Merck sues the US government to stop negotiating the price of Medicare drugs

NEW YORK, June 6 (Reuters) – Merck & Co (MRK.N) sued the U.S. government on Tuesday, seeking to halt the Medicare drug price negotiation program contained in the Inflation Reduction Act (IRA), which he says violates the Fifth and First Amendments to the United States Constitution.

This is the first attempt by a drugmaker to defy the law, which the pharmaceutical industry says will result in lost profits forcing them to pull out of developing innovative new treatments.

Americans pay more for prescription medicines than any other country. The Biden administration’s drug pricing reform aims to save $25 billion annually by 2031 through price negotiations for drugs paid for by Medicare, the government’s health plan for those 65 and older.

The lawsuit, filed in the US District Court for the District of Columbia, argues that under the law, drugmakers would be forced to negotiate drug prices at below-market rates.

Merck says this violates the part of the Fifth Amendment that requires the government to pay just compensation for private property taken for public use.

After the government released its roadmap for price negotiations in March, industry lobbyists and lawyers told Reuters that drugmakers were likely to file lawsuits claiming the government is not abiding by the US constitution. .

Merck called the talks with the Centers for Medicare and Medicaid Services (CMS) coercive and said it forces drugmakers into “political Kabuki theater” by pretending the negotiations are voluntary.

“This is not ‘negotiation.’ It amounts to extortion,” Merck said in the lawsuit.

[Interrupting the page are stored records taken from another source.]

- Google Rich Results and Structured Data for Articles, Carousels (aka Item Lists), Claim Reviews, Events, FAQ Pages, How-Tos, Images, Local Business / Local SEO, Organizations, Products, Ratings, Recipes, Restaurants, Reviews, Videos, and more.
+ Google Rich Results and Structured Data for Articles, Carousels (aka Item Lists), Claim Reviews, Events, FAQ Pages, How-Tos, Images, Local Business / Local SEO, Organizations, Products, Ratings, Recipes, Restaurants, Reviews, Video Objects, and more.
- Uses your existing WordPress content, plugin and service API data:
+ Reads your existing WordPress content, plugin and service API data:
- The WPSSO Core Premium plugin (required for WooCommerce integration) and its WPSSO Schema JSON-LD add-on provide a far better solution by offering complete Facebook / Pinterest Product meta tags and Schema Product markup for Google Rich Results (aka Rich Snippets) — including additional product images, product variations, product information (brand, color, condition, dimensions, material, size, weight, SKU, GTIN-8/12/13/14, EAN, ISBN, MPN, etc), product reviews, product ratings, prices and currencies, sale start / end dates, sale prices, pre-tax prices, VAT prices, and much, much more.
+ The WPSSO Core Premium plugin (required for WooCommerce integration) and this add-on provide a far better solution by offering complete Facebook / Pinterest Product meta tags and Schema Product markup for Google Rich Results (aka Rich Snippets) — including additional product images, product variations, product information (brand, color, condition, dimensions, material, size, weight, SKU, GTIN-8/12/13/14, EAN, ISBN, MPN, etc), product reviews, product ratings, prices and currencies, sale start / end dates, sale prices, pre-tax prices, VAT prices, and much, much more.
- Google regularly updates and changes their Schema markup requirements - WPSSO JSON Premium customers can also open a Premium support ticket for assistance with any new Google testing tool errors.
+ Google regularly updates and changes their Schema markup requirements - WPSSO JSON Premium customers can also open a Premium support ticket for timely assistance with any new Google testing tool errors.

The drugmaker also claims the law will force companies to sign deals admitting that prices are fair, which it claims is a violation of First Amendment free speech protections.

Signage is seen at the Merck & Co. headquarters in Kenilworth, New Jersey, U.S., November 13, 2021. REUTERS/Andrew Kelly//File Photo

Merck filed lawsuits against the US Department of Health and Human Services (HHS) and CMS, as well as HHS Secretary Xavier Becerra and CMS Administrator Chiquita Brooks-LaSure.

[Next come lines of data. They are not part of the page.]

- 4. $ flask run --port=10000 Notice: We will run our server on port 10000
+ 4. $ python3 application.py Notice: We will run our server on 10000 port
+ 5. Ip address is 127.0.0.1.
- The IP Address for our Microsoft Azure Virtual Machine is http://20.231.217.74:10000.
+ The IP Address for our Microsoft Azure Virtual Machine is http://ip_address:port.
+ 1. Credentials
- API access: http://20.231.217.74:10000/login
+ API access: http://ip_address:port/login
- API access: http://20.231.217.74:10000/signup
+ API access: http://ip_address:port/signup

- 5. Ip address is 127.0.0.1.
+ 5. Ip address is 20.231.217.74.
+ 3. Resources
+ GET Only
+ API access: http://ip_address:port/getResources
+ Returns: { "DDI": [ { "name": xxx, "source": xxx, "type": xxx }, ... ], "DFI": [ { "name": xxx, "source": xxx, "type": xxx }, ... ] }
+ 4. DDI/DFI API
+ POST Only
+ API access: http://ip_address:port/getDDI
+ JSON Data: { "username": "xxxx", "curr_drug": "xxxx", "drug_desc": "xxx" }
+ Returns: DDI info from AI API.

“Big Pharma routinely forces Americans to pay many times what customers in other countries do for the same drugs,” White House spokeswoman Karine Jean-Pierre said Tuesday. “We are confident that we will succeed in the courts. There is nothing in the Constitution that prevents Medicare from negotiating lower drug prices.”

HEAVY LIFTING

Ameet Sarpatwari, an attorney and professor at Harvard Medical School, said in an email that Merck’s lawsuit is based on weak claims.

“The government is not forcing Merck. It is exercising its rights and responsibility to negotiate on behalf of older adults and taxpayers the prices of a small number of drugs that have already been on the market for several years,” he said.

Robin Feldman, a law professor at UC College of the Law in San Francisco, agreed Merck will have a tough job convincing the courts, but said the issues in this area of ​​the law are undecided and the case is likely headed. to the Supreme Court.

Wells Fargo analyst Mohit Bansal said in a research note that the lawsuit could be the first of many brought by drugmakers, who may also be challenging the law on more procedural grounds.

Merck said it plans to take the matter up to the US Supreme Court if necessary.

The first Medicare drug price reduction process is expected to begin in September, when CMS will identify its 10 most expensive drugs. Following negotiations on that first wave of drugs, the new prices will go into effect in 2026, which could cut industry sales by $4.8 billion in that first year.

Merck’s best-selling drug, the cancer immunotherapy Keytruda, could be in talks as early as 2028. Last year, Keytruda sales exceeded $20 billion – more than a third of Merck’s total sales – and it is expected to reach $30 billion in 2026, according to analyst estimates.